Aggregating Funnels for Faster Fetch&Add and Queues
Younghun Roh, Yuanhao Wei, Eric Ruppert, Panagiota Fatourou, Siddhartha Jayanti, Julian Shun
TL;DR
The paper tackles contention bottlenecks in concurrent fetch-and-add operations by introducing Aggregating Funnels. It partitions updates into batches using $2m$ Aggregator objects with $m = \left\lfloor \sqrt{p} \right\rfloor$, so a single F&A on Main handles the batch while other threads compute their results from per-Aggregator state, reducing contention to $O(\sqrt{p})$. The authors prove strong linearizability, implement a Fetch&AddDirect fast path, provide overflow handling and memory management, and show substantial throughput gains. In microbenchmarks and in the LCRQ queue, Aggregating Funnels deliver up to 4x speedups over hardware F&A and Combining Funnels at high thread counts, with better fairness. These results demonstrate that software based Aggregating Funnels can substantially improve scalability of fetch-and-add based primitives and related concurrent data structures.
Abstract
Many concurrent algorithms require processes to perform fetch-and-add operations on a single memory location, which can be a hot spot of contention. We present a novel algorithm called Aggregating Funnels that reduces this contention by spreading the fetch-and-add operations across multiple memory locations. It aggregates fetch-and-add operations into batches so that the batch can be performed by a single hardware fetch-and-add instruction on one location and all operations in the batch can efficiently compute their results by performing a fetch-and-add instruction on a different location.
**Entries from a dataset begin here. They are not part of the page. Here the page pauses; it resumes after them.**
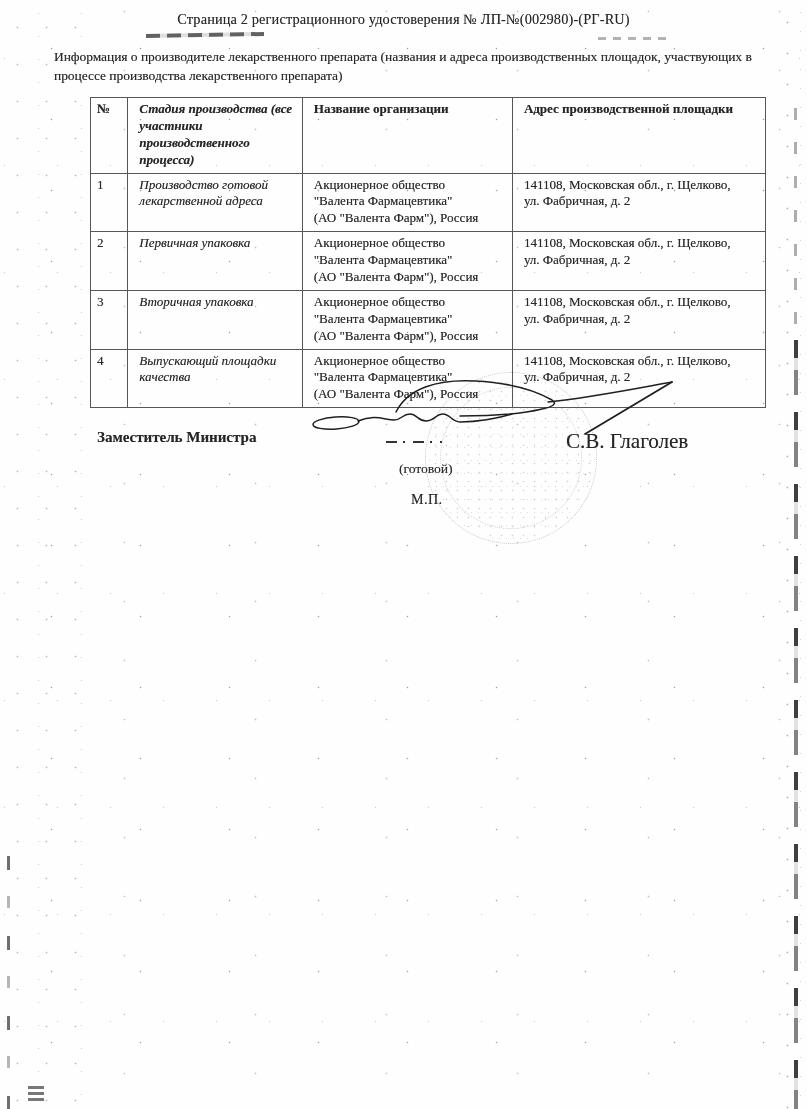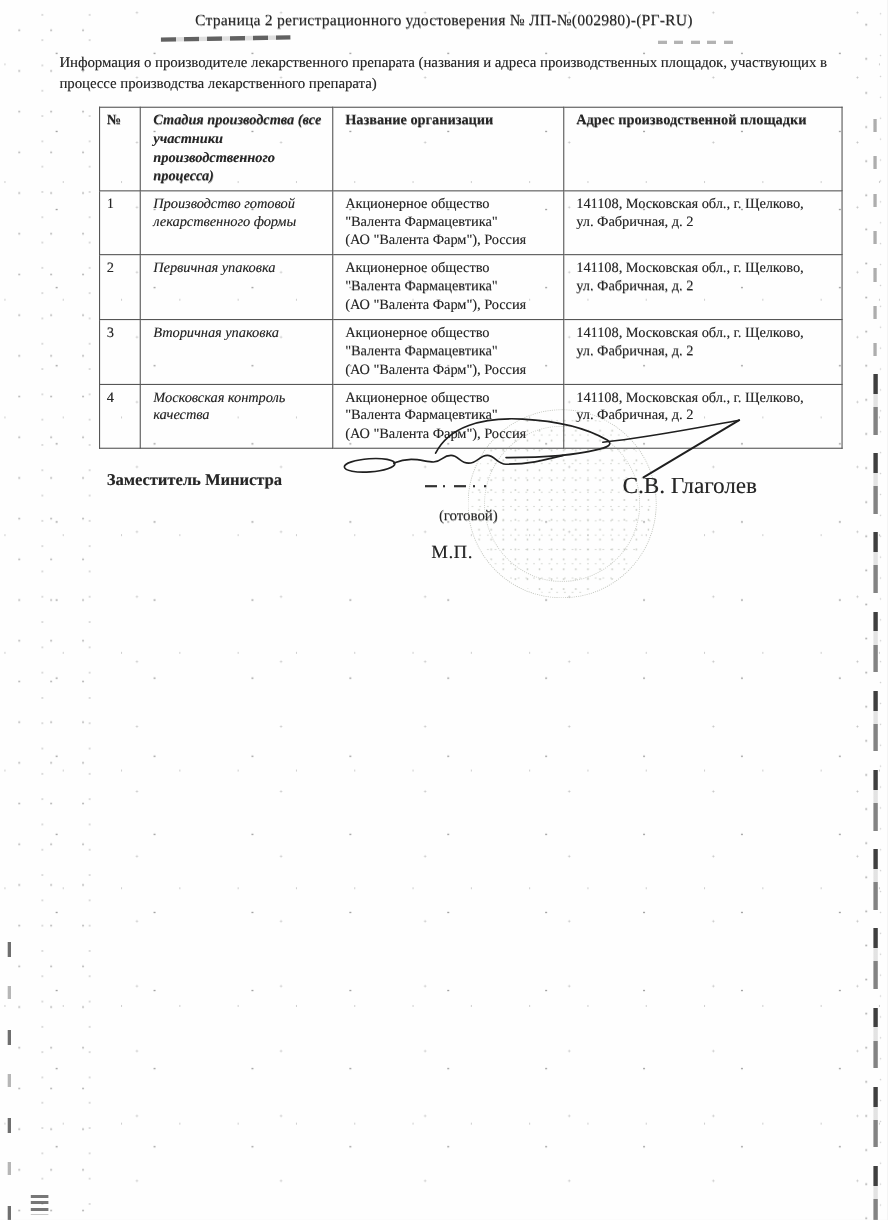"Производство готовой лекарственного" td.c-stage { text: лекарственного формы -> лекарственной адреса }
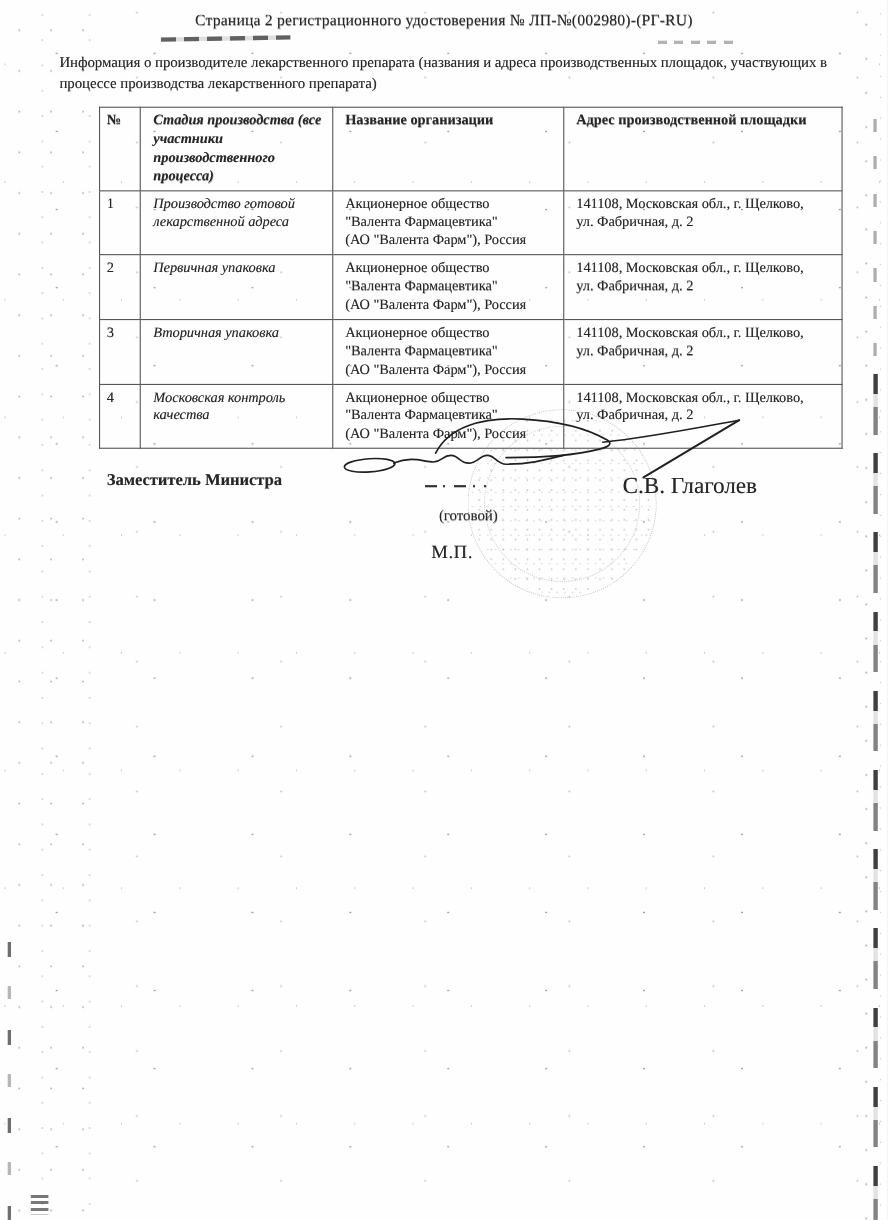"Московская контроль качества" td.c-stage { text: Московская контроль -> Выпускающий площадки }
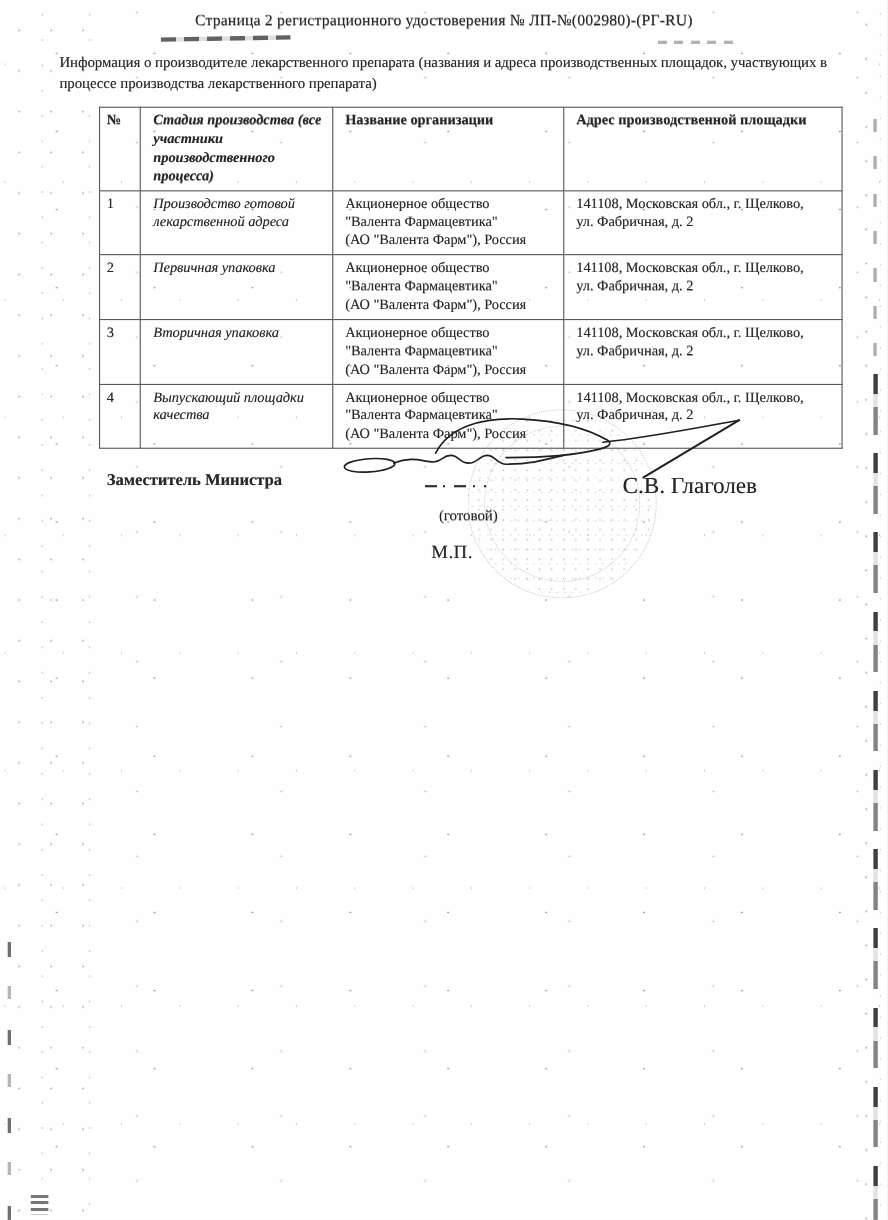"М.П." .stamp-caption { font-size: 17px -> 14px; left: 392px -> 411px }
We show experimentally that this approach achieves higher throughput than previous combining techniques, such as Combining Funnels, and is substantially more scalable than applying hardware fetch-and-add instructions on a single memory location. We show that replacing the fetch-and-add instructions in the fastest state-of-the-art concurrent queue by our Aggregating Funnels eliminates a bottleneck and greatly improves the queue's overall throughput.